Your assignment
Every line below between the line holding "- Proving Liability Claims" and the line holding "Jul 23, 2026", inclusive, should be repeated exactly, and all other lines omitted.

Recorded information
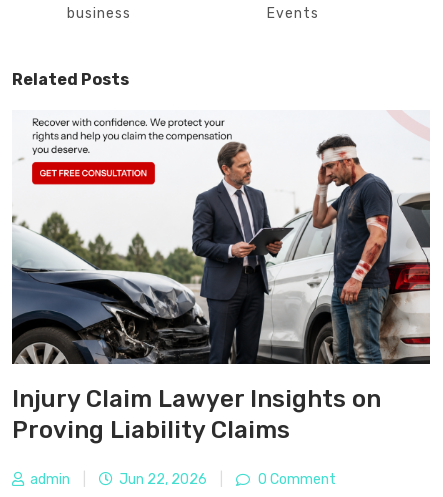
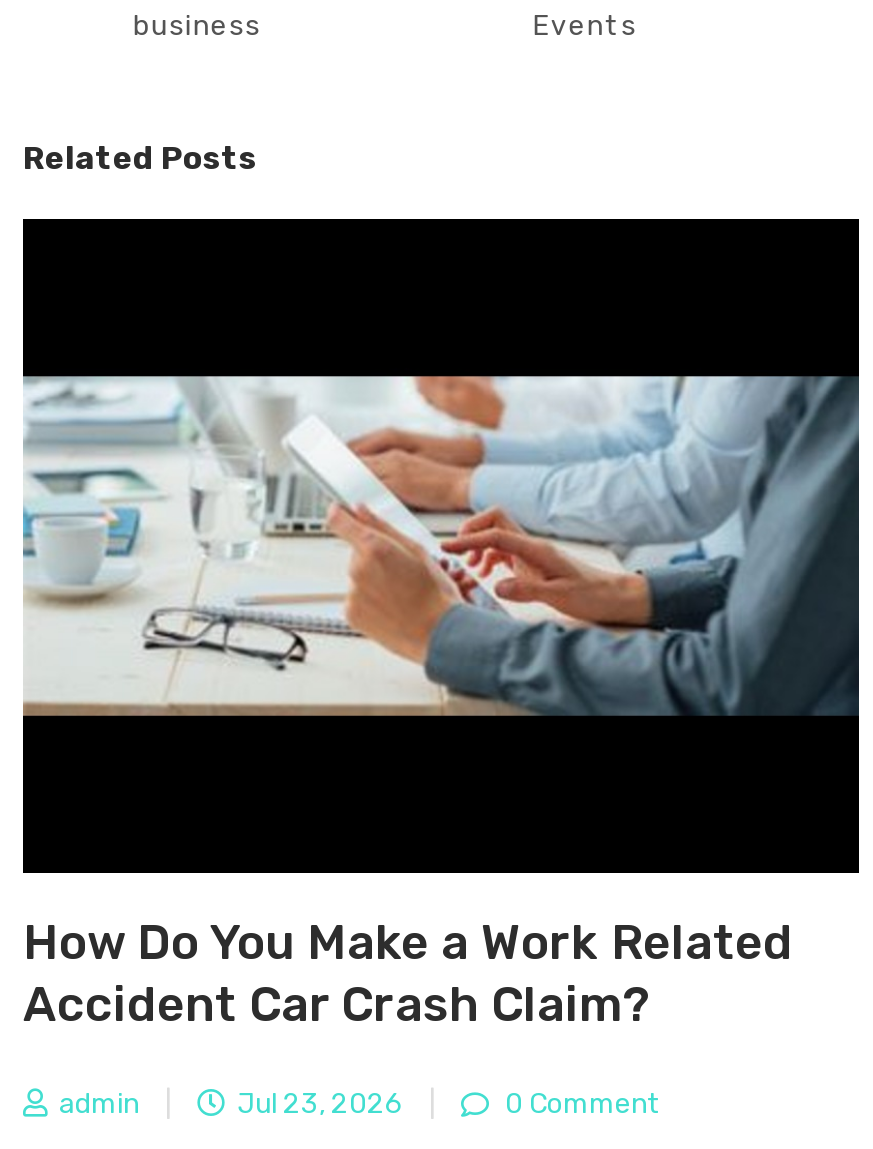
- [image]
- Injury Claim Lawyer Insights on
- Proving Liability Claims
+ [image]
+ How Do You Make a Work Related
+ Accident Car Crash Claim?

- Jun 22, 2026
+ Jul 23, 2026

---

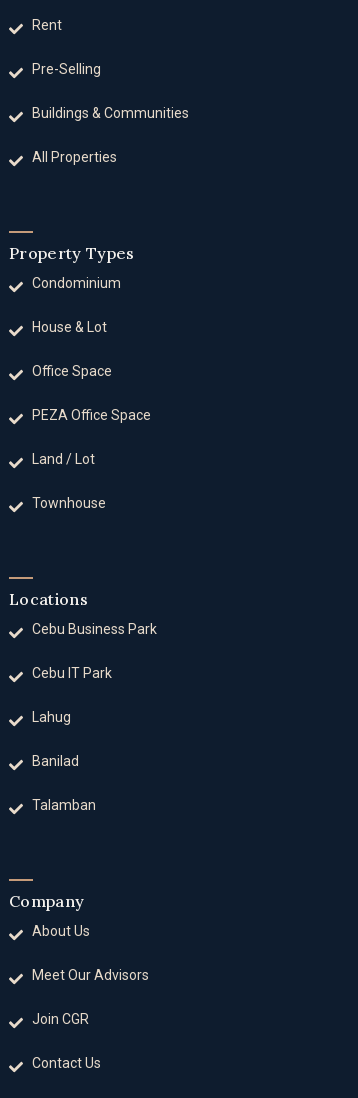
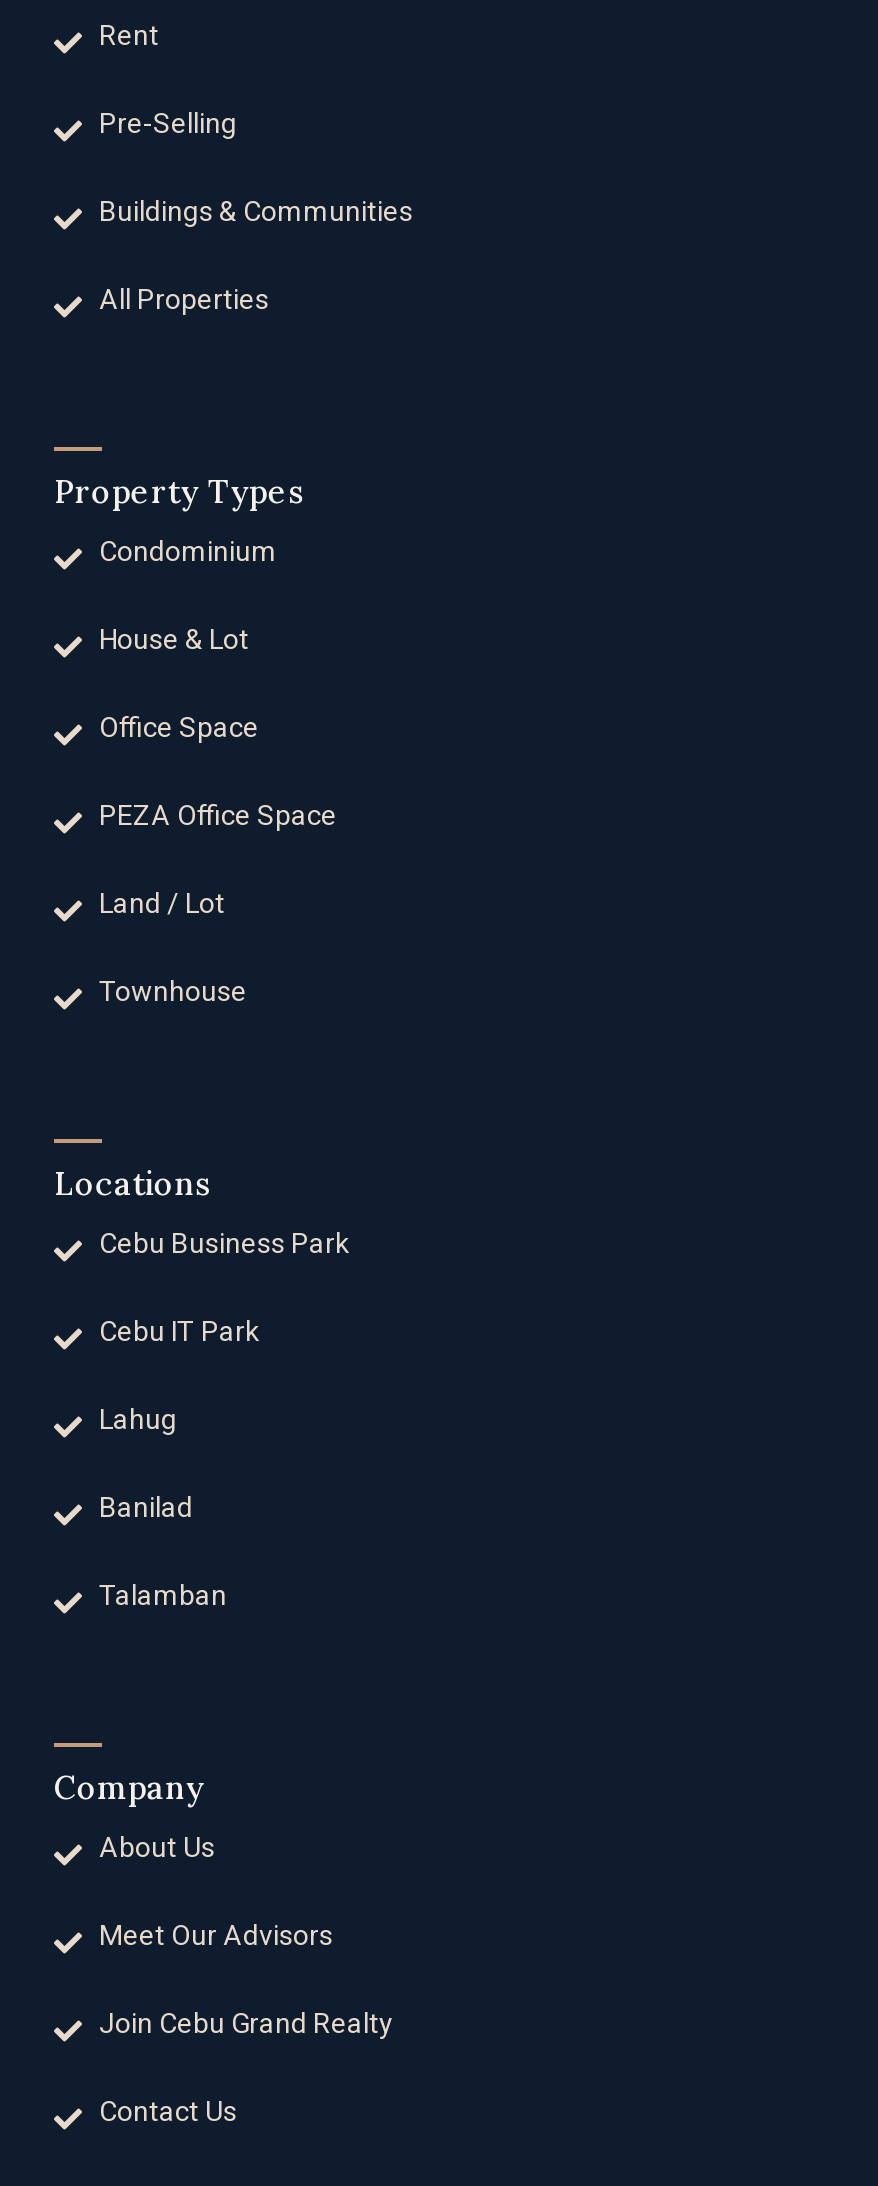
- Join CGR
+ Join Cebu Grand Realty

Answer to the problem
- Proving Liability Claims
+ [image]
+ How Do You Make a Work Related
+ Accident Car Crash Claim?

- Jun 22, 2026
+ Jul 23, 2026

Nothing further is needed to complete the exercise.